Although the data below contains pictures, please reproduce only its words, exactly.
*** Data listing Section Begins ***
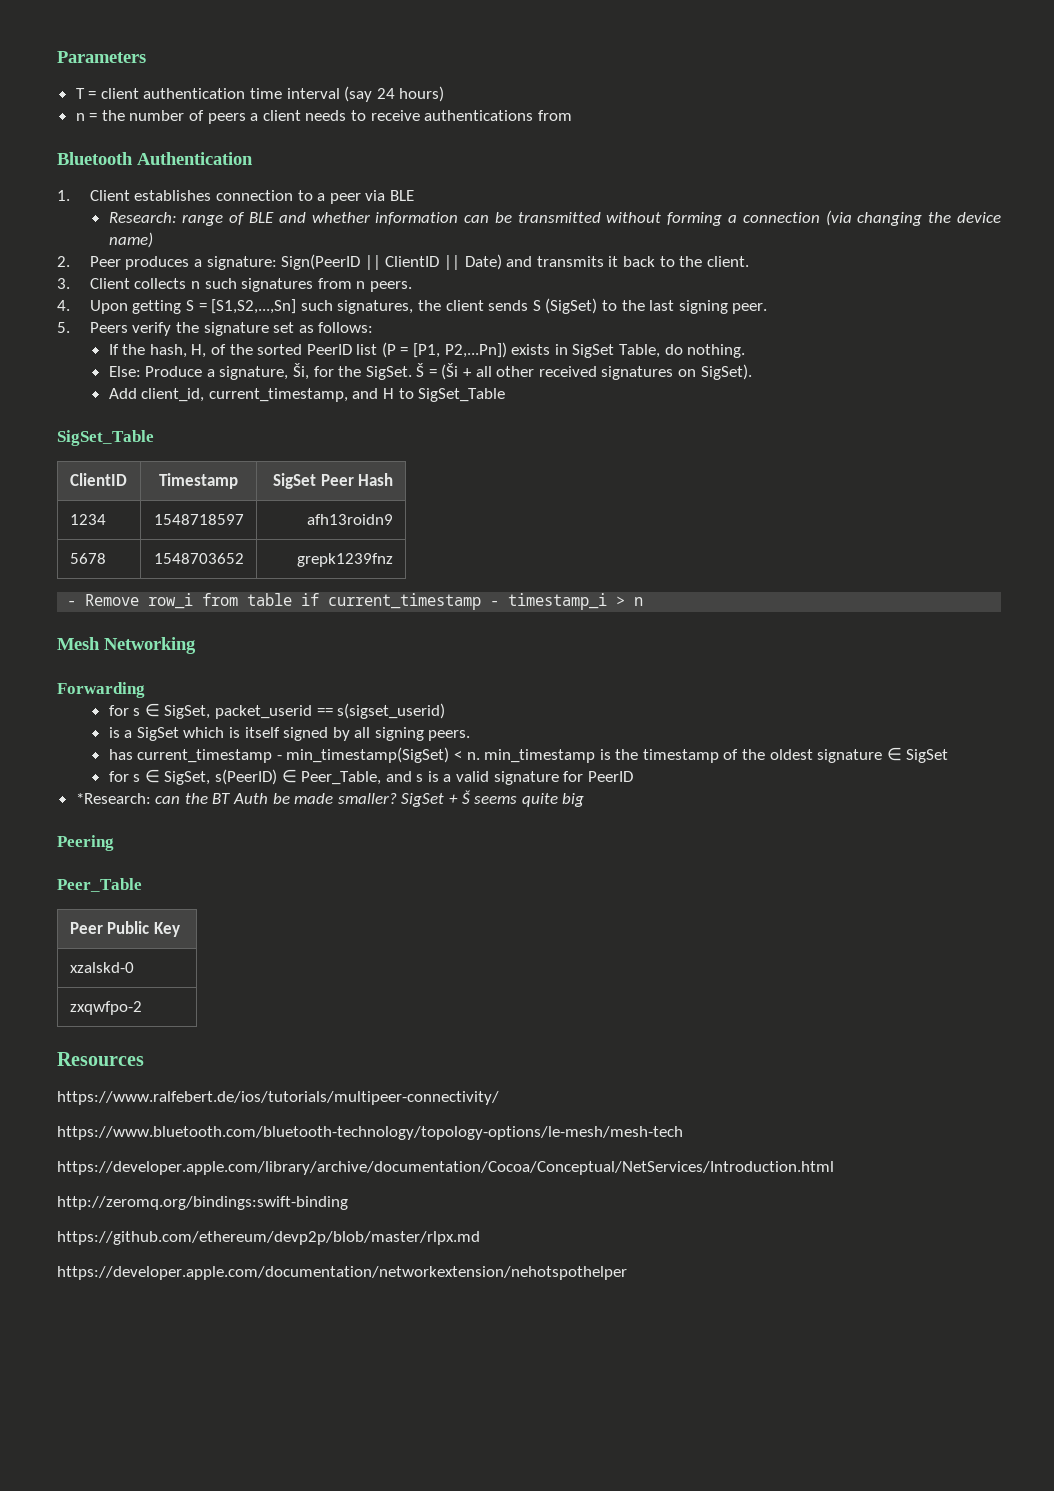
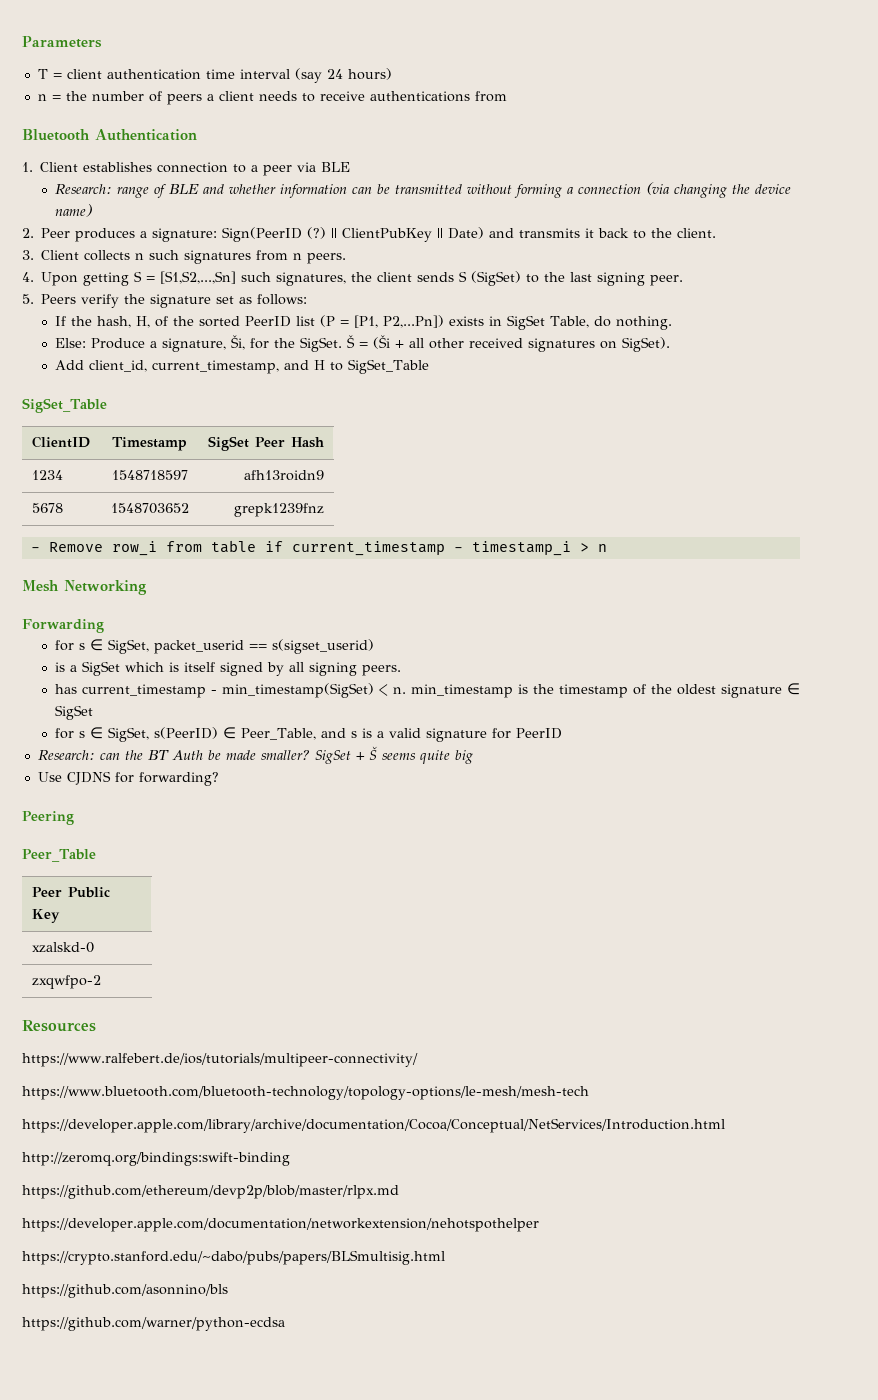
[364,255,440,270] || ClientID -> [307,227,433,242] (?) || ClientPubKey
[75,793,151,804] *Research: -> [37,750,95,761] Research:
(585, 800) none -> [37,771,219,786] // Use CJDNS for forwarding?
(627, 1273) none -> [22,1250,445,1265] [22,1284,228,1298] [22,1317,285,1331] // https://crypto.stanford.edu/~dabo/pubs/papers/BLSmultisig.html // https://github.com/asonnino/bls // https://github.com/warner/python-ecdsa

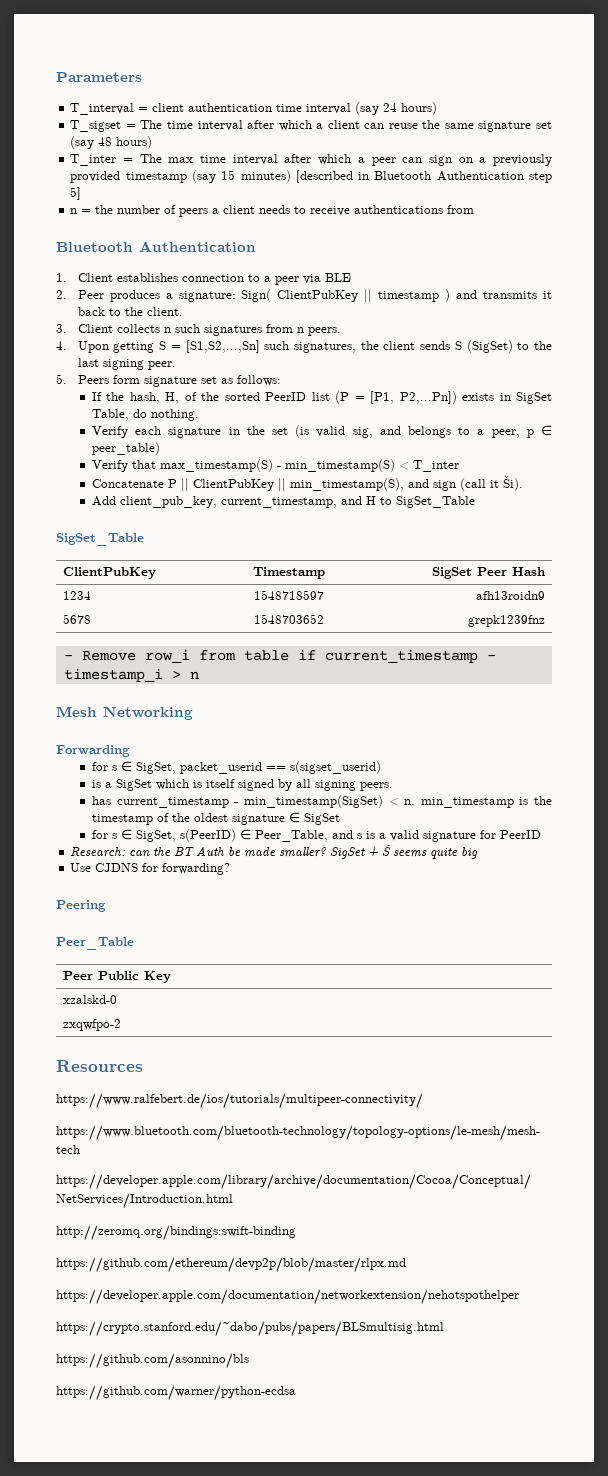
[37,69,48,79] T -> [70,103,135,115] T_interval
(392, 74) none -> [70,120,553,132] [70,136,153,149] [70,154,552,166] [70,170,553,183] [70,187,82,200] // T_sigset = The time interval after which a client can reuse the same signature set (say 48 hours) // T_inter = The max time interval after which a peer can sign on a previously provided timestamp (say 15 minutes) [described in Bluetooth Authentication step 5]
[54,182,791,198] [54,204,92,217] // Research: range of BLE and whether information can be transmitted without forming a connection (via changing the device name) -> (351, 277) none
[222,227,485,242] Sign(PeerID (?) || ClientPubKey || Date) -> [241,289,451,303] Sign( ClientPubKey || timestamp )
[81,294,146,308] verify the -> [112,375,140,384] form
[54,335,670,352] Else: Produce a signature, Ši, for the SigSet. Š = (Ši + all other received signatures on SigSet). -> [92,425,552,438] [92,442,161,455] [92,459,460,472] [92,475,524,492] Verify each signature in the set (is valid sig, and belongs to a peer, p ∈ peer_table) // Verify that max_timestamp(S) - min_timestamp(S) < T_inter // Concatenate P || ClientPubKey || min_timestamp(S), and sign (call it Ši).
[88,360,147,372] client_id, -> [120,496,218,508] client_pub_key,
[31,436,90,448] ClientID -> [62,567,156,579] ClientPubKey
*** Data listing Section Ends ***
== Response ==
[364,255,440,270] || ClientID -> [307,227,433,242] (?) || ClientPubKey
[75,793,151,804] *Research: -> [37,750,95,761] Research:
(585, 800) none -> [37,771,219,786] // Use CJDNS for forwarding?
(627, 1273) none -> [22,1250,445,1265] [22,1284,228,1298] [22,1317,285,1331] // https://crypto.stanford.edu/~dabo/pubs/papers/BLSmultisig.html // https://github.com/asonnino/bls // https://github.com/warner/python-ecdsa

[37,69,48,79] T -> [70,103,135,115] T_interval
(392, 74) none -> [70,120,553,132] [70,136,153,149] [70,154,552,166] [70,170,553,183] [70,187,82,200] // T_sigset = The time interval after which a client can reuse the same signature set (say 48 hours) // T_inter = The max time interval after which a peer can sign on a previously provided timestamp (say 15 minutes) [described in Bluetooth Authentication step 5]
[54,182,791,198] [54,204,92,217] // Research: range of BLE and whether information can be transmitted without forming a connection (via changing the device name) -> (351, 277) none
[222,227,485,242] Sign(PeerID (?) || ClientPubKey || Date) -> [241,289,451,303] Sign( ClientPubKey || timestamp )
[81,294,146,308] verify the -> [112,375,140,384] form
[54,335,670,352] Else: Produce a signature, Ši, for the SigSet. Š = (Ši + all other received signatures on SigSet). -> [92,425,552,438] [92,442,161,455] [92,459,460,472] [92,475,524,492] Verify each signature in the set (is valid sig, and belongs to a peer, p ∈ peer_table) // Verify that max_timestamp(S) - min_timestamp(S) < T_inter // Concatenate P || ClientPubKey || min_timestamp(S), and sign (call it Ši).
[88,360,147,372] client_id, -> [120,496,218,508] client_pub_key,
[31,436,90,448] ClientID -> [62,567,156,579] ClientPubKey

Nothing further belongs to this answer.